──────── Data to use ────────
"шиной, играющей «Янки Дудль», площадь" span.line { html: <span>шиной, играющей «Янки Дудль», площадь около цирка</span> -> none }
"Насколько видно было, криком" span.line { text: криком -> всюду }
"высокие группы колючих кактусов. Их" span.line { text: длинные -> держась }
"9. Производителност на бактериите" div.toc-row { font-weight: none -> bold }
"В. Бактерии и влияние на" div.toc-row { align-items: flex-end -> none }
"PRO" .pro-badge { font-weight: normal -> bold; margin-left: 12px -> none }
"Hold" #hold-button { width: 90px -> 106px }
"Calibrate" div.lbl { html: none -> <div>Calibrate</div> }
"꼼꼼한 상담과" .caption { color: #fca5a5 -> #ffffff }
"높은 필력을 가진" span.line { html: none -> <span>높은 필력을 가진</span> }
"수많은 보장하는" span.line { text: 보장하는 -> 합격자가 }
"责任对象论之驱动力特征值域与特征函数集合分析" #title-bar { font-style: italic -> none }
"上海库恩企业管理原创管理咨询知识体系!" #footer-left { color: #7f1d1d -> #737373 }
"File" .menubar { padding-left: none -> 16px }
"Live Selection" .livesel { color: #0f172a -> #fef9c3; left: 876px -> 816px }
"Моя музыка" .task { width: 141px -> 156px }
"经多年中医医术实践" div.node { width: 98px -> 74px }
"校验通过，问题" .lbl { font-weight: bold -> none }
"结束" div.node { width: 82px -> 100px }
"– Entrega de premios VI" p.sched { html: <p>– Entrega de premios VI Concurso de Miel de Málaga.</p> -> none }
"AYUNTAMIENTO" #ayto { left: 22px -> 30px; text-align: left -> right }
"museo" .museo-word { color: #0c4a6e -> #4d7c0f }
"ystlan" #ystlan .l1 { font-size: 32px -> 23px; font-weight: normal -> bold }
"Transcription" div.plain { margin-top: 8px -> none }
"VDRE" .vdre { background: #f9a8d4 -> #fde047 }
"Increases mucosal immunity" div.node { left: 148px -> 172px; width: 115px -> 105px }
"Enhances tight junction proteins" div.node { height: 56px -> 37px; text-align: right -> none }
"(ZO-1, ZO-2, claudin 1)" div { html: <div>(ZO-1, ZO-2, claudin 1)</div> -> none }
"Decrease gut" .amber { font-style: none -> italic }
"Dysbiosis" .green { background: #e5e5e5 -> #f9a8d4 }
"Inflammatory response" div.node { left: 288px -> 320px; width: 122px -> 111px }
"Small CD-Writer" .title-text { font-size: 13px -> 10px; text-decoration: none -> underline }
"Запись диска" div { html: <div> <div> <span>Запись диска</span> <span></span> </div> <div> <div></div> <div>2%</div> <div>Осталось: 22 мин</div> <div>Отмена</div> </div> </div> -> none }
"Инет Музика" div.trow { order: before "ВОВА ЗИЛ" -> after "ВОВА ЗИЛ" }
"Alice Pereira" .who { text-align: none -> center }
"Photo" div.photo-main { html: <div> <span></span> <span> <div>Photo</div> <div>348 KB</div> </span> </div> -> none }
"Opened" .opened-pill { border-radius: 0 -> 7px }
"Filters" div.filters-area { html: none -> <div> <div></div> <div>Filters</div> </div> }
────────
▶ **Exercise goal**
Please make an exact copy of the lines above from the line with "color: #7f1d1d ->" through the line with "background: #e5e5e5 ->", both ends included.

▶ **Your solution**
"上海库恩企业管理原创管理咨询知识体系!" #footer-left { color: #7f1d1d -> #737373 }
"File" .menubar { padding-left: none -> 16px }
"Live Selection" .livesel { color: #0f172a -> #fef9c3; left: 876px -> 816px }
"Моя музыка" .task { width: 141px -> 156px }
"经多年中医医术实践" div.node { width: 98px -> 74px }
"校验通过，问题" .lbl { font-weight: bold -> none }
"结束" div.node { width: 82px -> 100px }
"– Entrega de premios VI" p.sched { html: <p>– Entrega de premios VI Concurso de Miel de Málaga.</p> -> none }
"AYUNTAMIENTO" #ayto { left: 22px -> 30px; text-align: left -> right }
"museo" .museo-word { color: #0c4a6e -> #4d7c0f }
"ystlan" #ystlan .l1 { font-size: 32px -> 23px; font-weight: normal -> bold }
"Transcription" div.plain { margin-top: 8px -> none }
"VDRE" .vdre { background: #f9a8d4 -> #fde047 }
"Increases mucosal immunity" div.node { left: 148px -> 172px; width: 115px -> 105px }
"Enhances tight junction proteins" div.node { height: 56px -> 37px; text-align: right -> none }
"(ZO-1, ZO-2, claudin 1)" div { html: <div>(ZO-1, ZO-2, claudin 1)</div> -> none }
"Decrease gut" .amber { font-style: none -> italic }
"Dysbiosis" .green { background: #e5e5e5 -> #f9a8d4 }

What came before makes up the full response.